TCP is a complex protocol.
Don’t get me wrong. It is a marvelous piece of engineering that gives us the reliable data transmission guarantee that other protocols don’t provide. Reliable data transmission between two devices on the internet is no walk in the park and TCP uses a lot of magic under the hood to make things happen. Generally, it does a fine job of abstracting away low level details and its default settings work fine for most general purpose use cases. However, once in a while, things don’t go according to plan and we need to pop open the hood and do some tweaking. It is in these situations, that some knowledge of TCP comes in very handy.
By default, TCP uses two buffering techniques to optimize and minimize overhead for general purpose applications. However, if you are building applications that require real-time message delivery for small messages (e.g. chat or control messages), you must have some knowledge of these techniques.
- Nagle’s algorithm
- TCP delayed acknowledgment
Let’s look at them in more detail.
If there’s no congestion, TCP tacks on a header and sends data out as soon as it gets it from the application. If the application is generating a lot of small messages, the headers can add a lot of overhead: TCP/IP headers are 40-byte, so 1-byte of data is sent as 41-byte packet on the network. A computer programmer named John Nagle came up with an algorithm to reduce the overhead by combining many small messages into a single message. Nagle’s algorithm, named after its inventor, is a technique to make TCP more efficient by reducing the number of packets that are sent over the network. Here’s the pseudo code for the algorithm:
if there is new data to send
if the window size >= MaximumSegmentSize and available data is >= MaximumSegmentSize
send complete MaximumSegmentSize segment now
if there is unconfirmed data still in the pipe
enqueue data in the buffer until an acknowledge is received
send data immediately
So what the algorithm is saying is that if the data to be sent is smaller than the maximum segment size (MSS) (~ 1.4 KB), it is sent immediately ONLY if TCP has received acknowledgment for all the data that was previously sent. Another way to see it: if the newly generated data on the sender is small and its TCP is waiting for the receiver to acknowledge receipt of data that is in flight, Nagle’s algorithm will tell TCP to buffer the data and it won’t be sent immediately.

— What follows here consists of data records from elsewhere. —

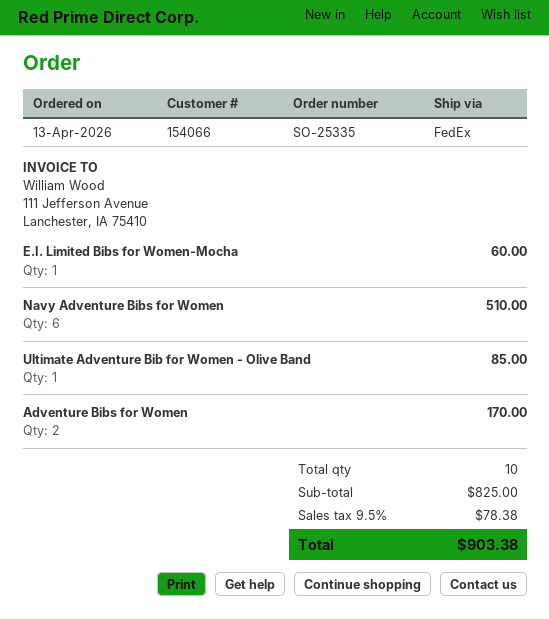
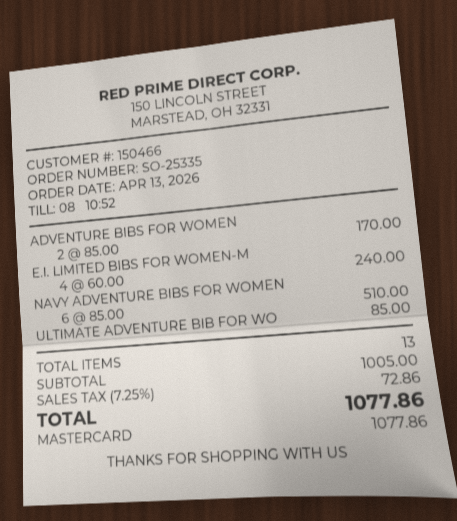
customer number: 154066 -> 150466
E.I. Limited Bibs for Women-Mocha: 1 for 60.00 -> 4 for 240.00
total quantity: 10 -> 13
subtotal: 825.00 -> 1005.00
tax: 9.5% = 78.38 -> 7.25% = 72.86
total: 903.38 -> 1077.86

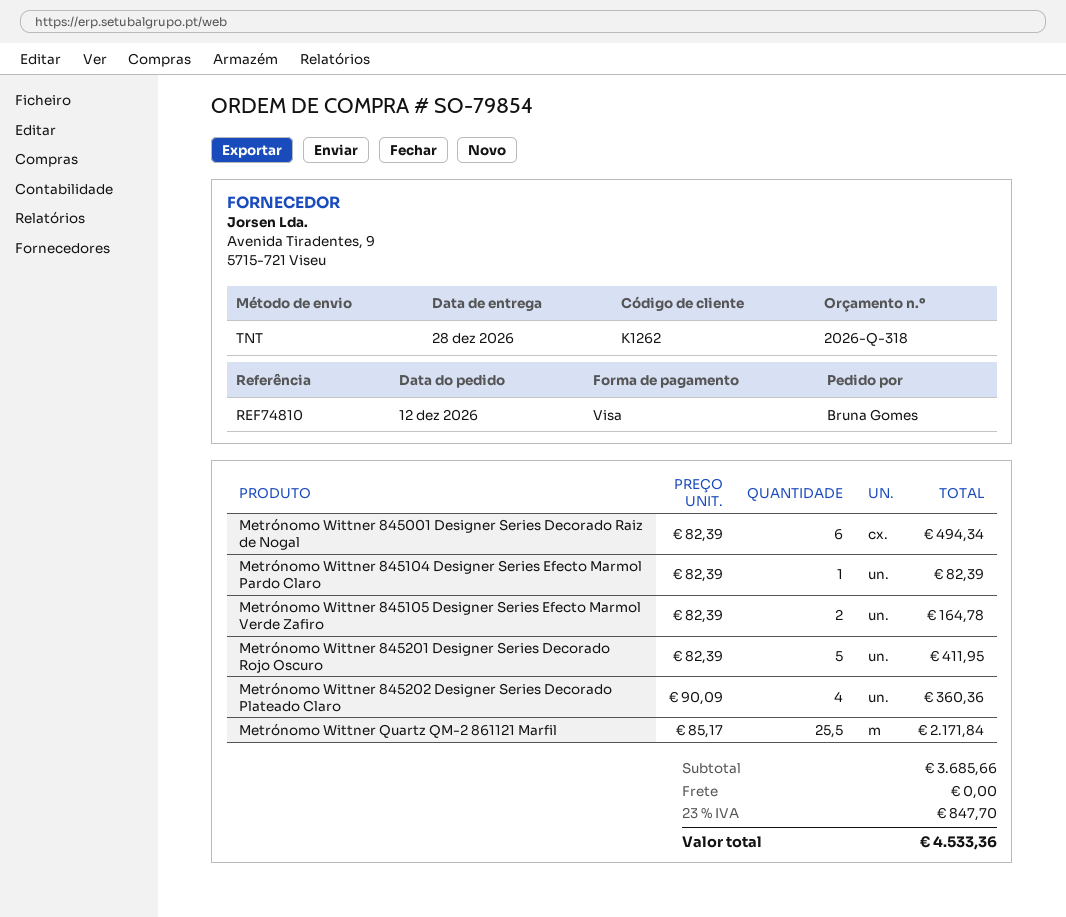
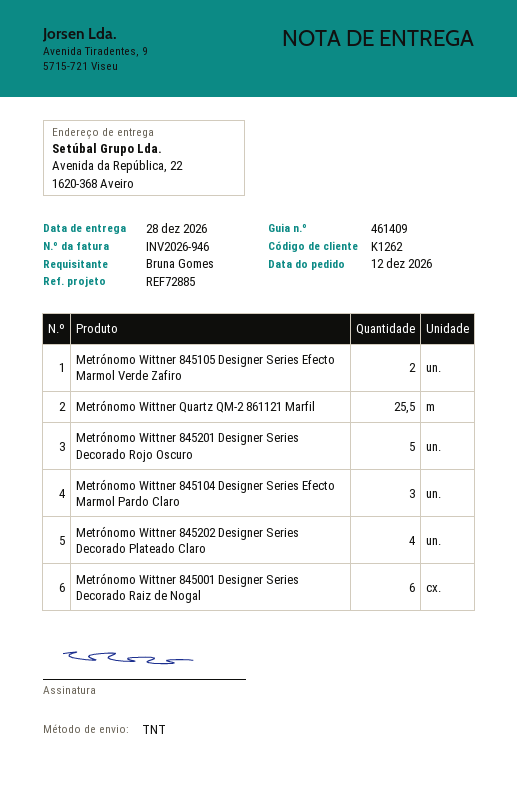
reference: REF74810 -> REF72885
Metrónomo Wittner 845104 Designer Series Efecto Marmol Pardo Claro: 1 -> 3

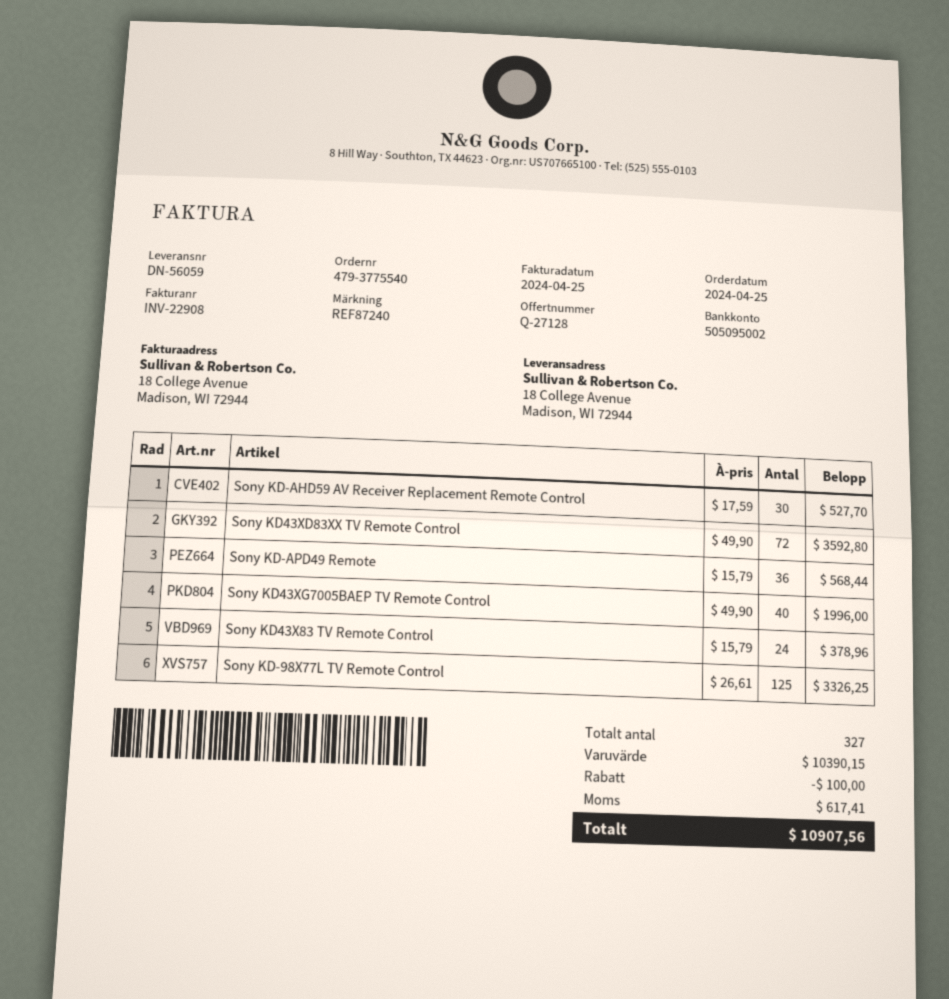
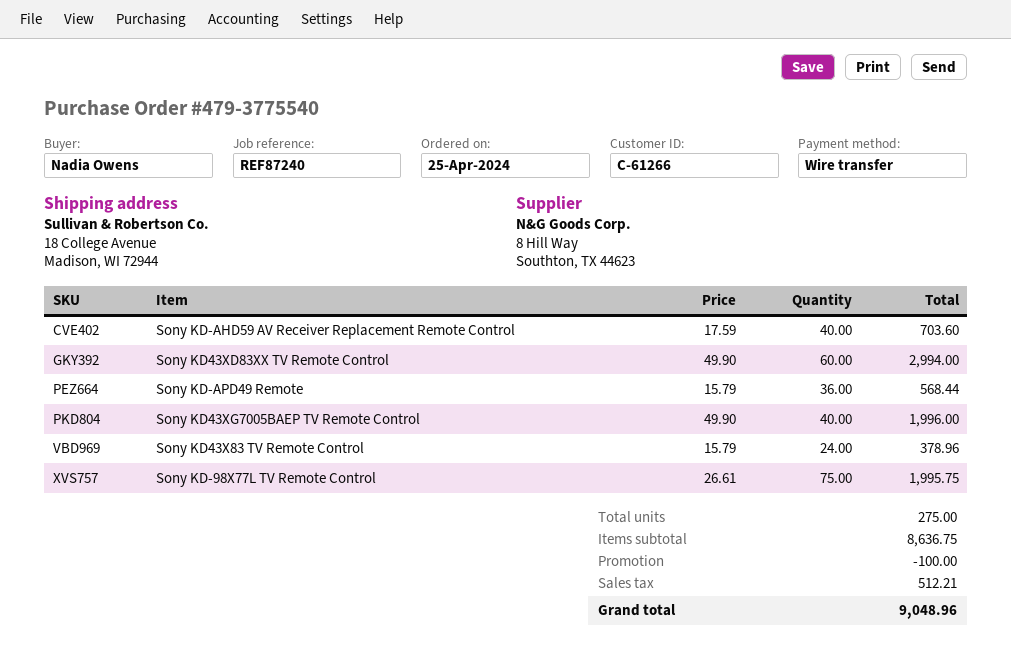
Sony KD-AHD59 AV Receiver Replacement Remote Control: 30 x 17.59 = 527.70 -> 40 x 17.59 = 703.60
Sony KD43XD83XX TV Remote Control: 72 x 49.90 = 3592.80 -> 60 x 49.90 = 2994.00
Sony KD-98X77L TV Remote Control: 125 x 26.61 = 3326.25 -> 75 x 26.61 = 1995.75
total quantity: 327 -> 275
subtotal: 10390.15 -> 8636.75
tax: 617.41 -> 512.21
total: 10907.56 -> 9048.96

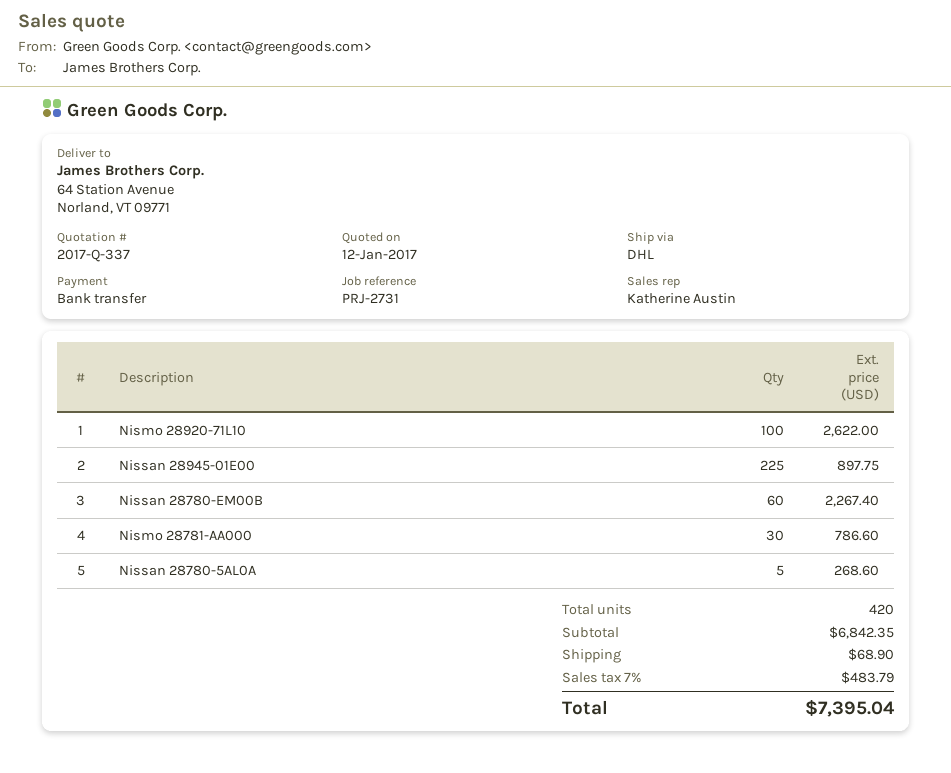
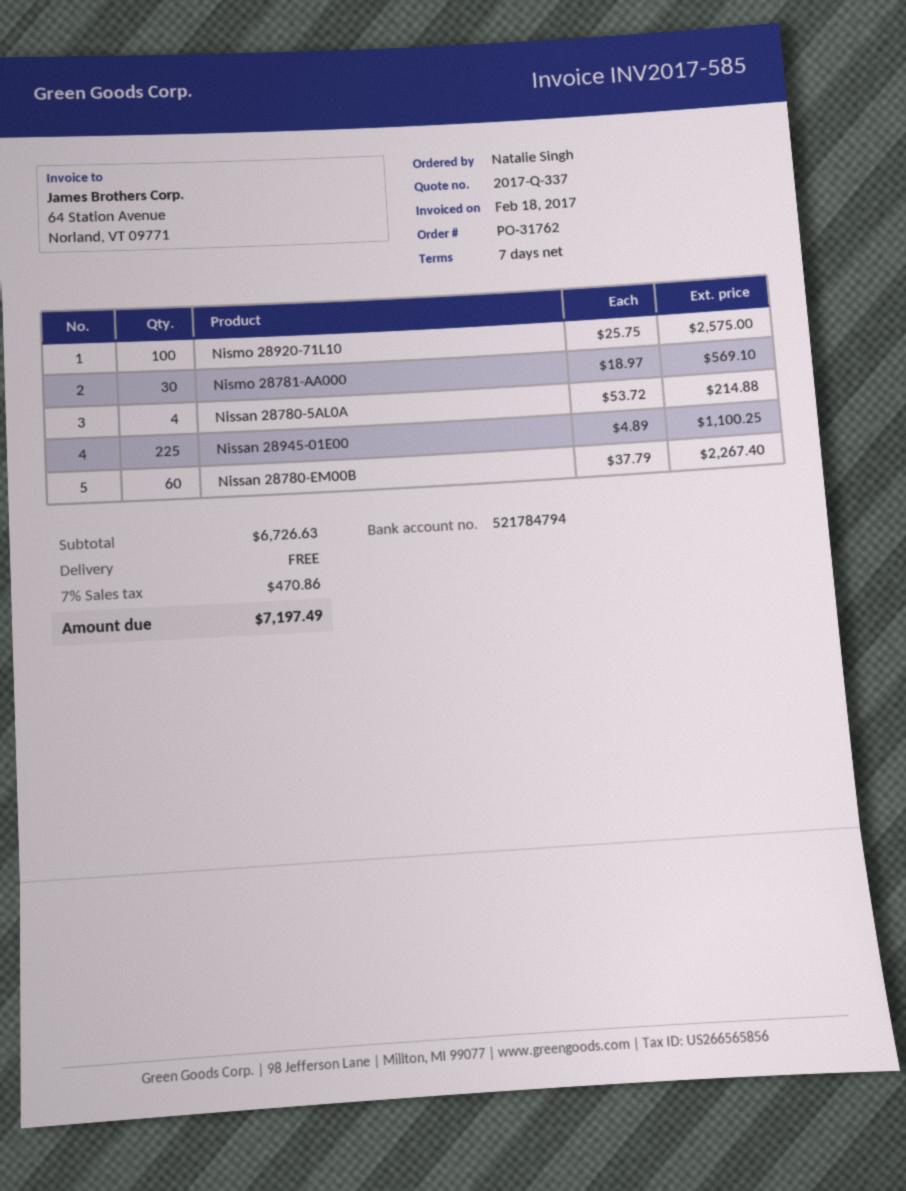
Nismo 28920-71L10: 100 for 2622.00 -> 100 for 2575.00
Nissan 28945-01E00: 225 for 897.75 -> 225 for 1100.25
Nismo 28781-AA000: 30 for 786.60 -> 30 for 569.10
Nissan 28780-5AL0A: 5 for 268.60 -> 4 for 214.88
subtotal: 6842.35 -> 6726.63
shipping: 68.90 -> 0.00
tax: 7% = 483.79 -> 7% = 470.86
total: 7395.04 -> 7197.49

Nagle’s algorithm works great for most TCP applications like video streaming that produce data at a very high rate which exceeds the MSS very quickly and has to be sent out. But for multiplayer gaming servers, it creates performance issues. Tens of thousands of clients connect to a front-end server which sits between clients and backend gaming services. Even though the overall throughput is very high, only a small amount of data (a chat message roughly 100 bytes) is available for each client/socket and hence the data is buffered using Nagle’s algorithm.
So if you are building TCP applications that expect responses to arrive in real-time, Nagle’s algorithm will result in poor performance and higher latency. Nagle’s algorithm is turned on by default at the system level, but you can disable it for you application using TCP_NODELAY socket option.
However, Nagle’s algorithm is not the only culprit when it comes to higher message latencies for real-time application. As we’re about to see, another type of buffering on the receiver side, prevents acknowledgments for received data to be sent out immediately.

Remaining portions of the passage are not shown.